Huge data set, better option than a database?

danny

New member
Mar 10, 2007
298
4
0
New Jersey
So let's say I have one table that has 50-100 million entries. Just a text value and a numerical value, no primary key or index.

I'm inserting the results of a query into a new table, a GROUP by thing with a COUNT to aggregate and count up all the rows that have the same text value.

Is there some less resource heavy way to do this or should I just let it chug away? I'll probably never have to run this again unless I decide to use more data. Been a half hour so far, no idea how long this will be going for.
 


So let's say I have one table that has 50-100 million entries. Just a text value and a numerical value, no primary key or index.

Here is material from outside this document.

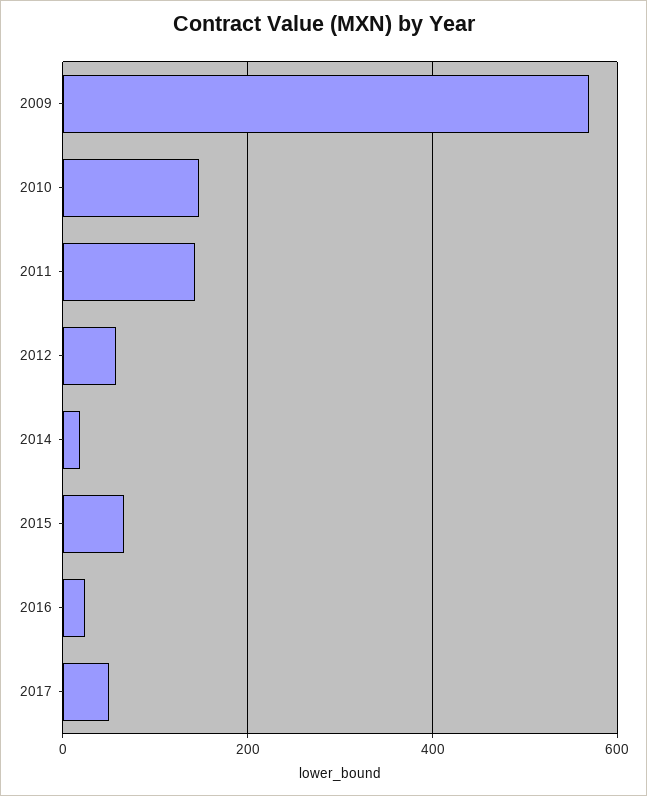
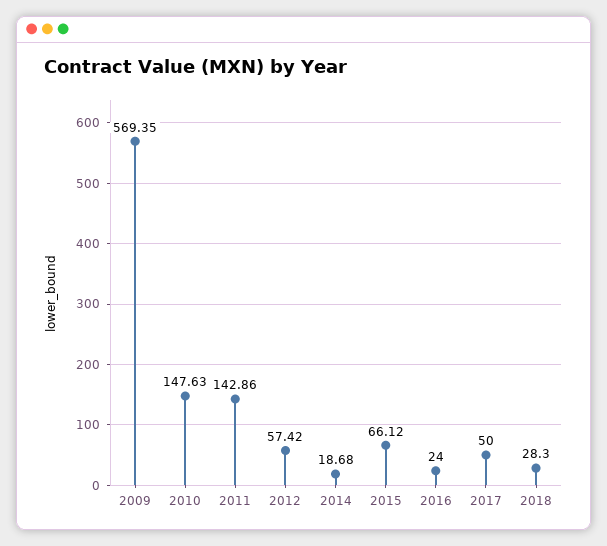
2018: none -> 28.3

I'm inserting the results of a query into a new table, a GROUP by thing with a COUNT to aggregate and count up all the rows that have the same text value.

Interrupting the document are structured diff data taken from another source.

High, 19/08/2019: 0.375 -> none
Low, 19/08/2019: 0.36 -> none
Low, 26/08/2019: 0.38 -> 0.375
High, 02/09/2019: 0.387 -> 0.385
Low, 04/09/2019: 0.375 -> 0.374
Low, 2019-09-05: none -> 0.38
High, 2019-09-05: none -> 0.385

Is there some less resource heavy way to do this or should I just let it chug away? I'll probably never have to run this again unless I decide to use more data. Been a half hour so far, no idea how long this will be going for.

Post that here
 
assuming you dumped it to a text file (or read it in with a script):

Code:
counts = {}

for line in open('file.txt'):
    value = line.strip().split(',')[0]
    if value not in counts:
        counts[value] = 0
    counts[value] += 1

gives you a hashmap / dictionary (this is in python).

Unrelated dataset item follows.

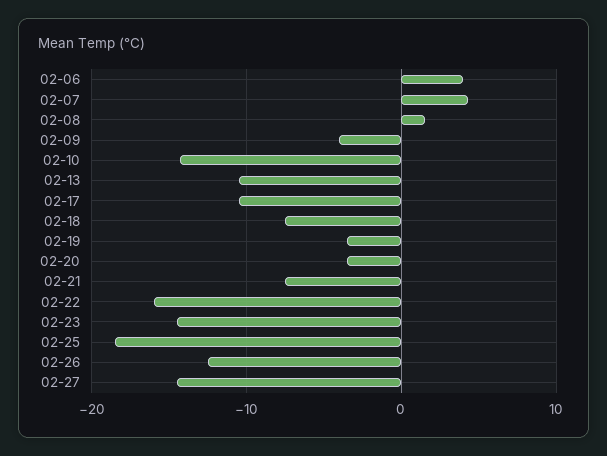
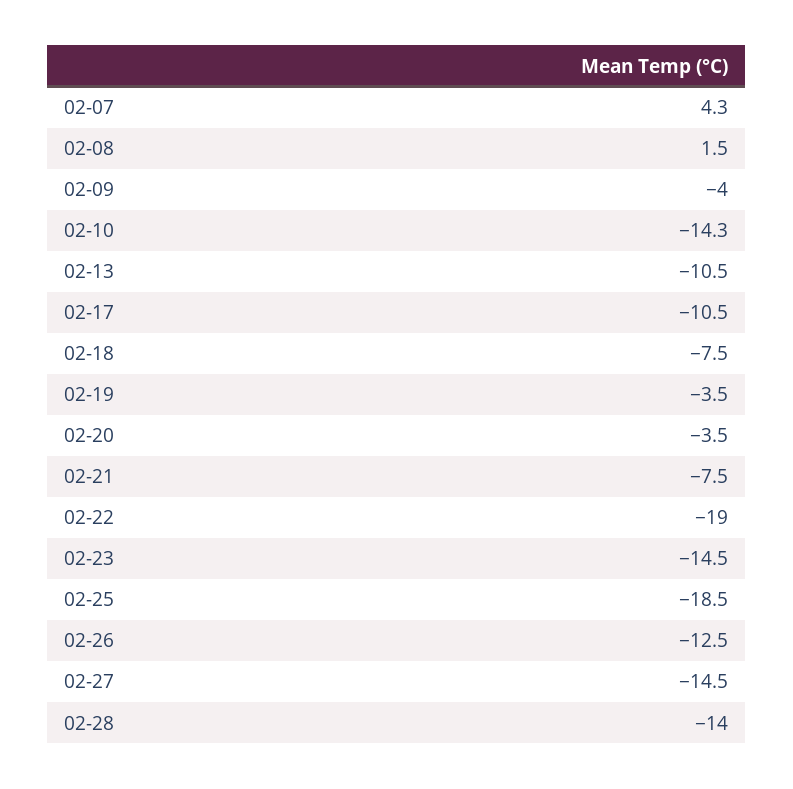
02-06: 4 -> none
02-22: -16 -> -19
02-28: none -> -14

easy to then dump it back into the database.

mysql will be doing it all at once, which will hurt.
 
Mattseh's spot on. Fastest way to get 100m rows out of the database at once is mysqldump
Code:
mysqldump -uuser -ppassword -T/output_path/ --fields-terminated-by=, db_name table_name

Then you read the whole file in and sum up the uniques. His python script is a good way to do this, but quicker and dirtier would be:
Code:
 cat /output_path/table_name.txt | cut -d, -f1 | uniq -c
 
MongoDB makes operations like this easy as well and is simple to shard if you need to scale.
 
assuming you dumped it to a text file (or read it in with a script):

Code:
counts = {}

for line in open('file.txt'):
    value = line.strip().split(',')[0]
    if value not in counts:
        counts[value] = 0
    counts[value] += 1

gives you a hashmap / dictionary (this is in python).

easy to then dump it back into the database.

mysql will be doing it all at once, which will hurt.

This is basically what I ended up doing, but it takes a shitload of memory and a long time. Still, way way better than any DBMS.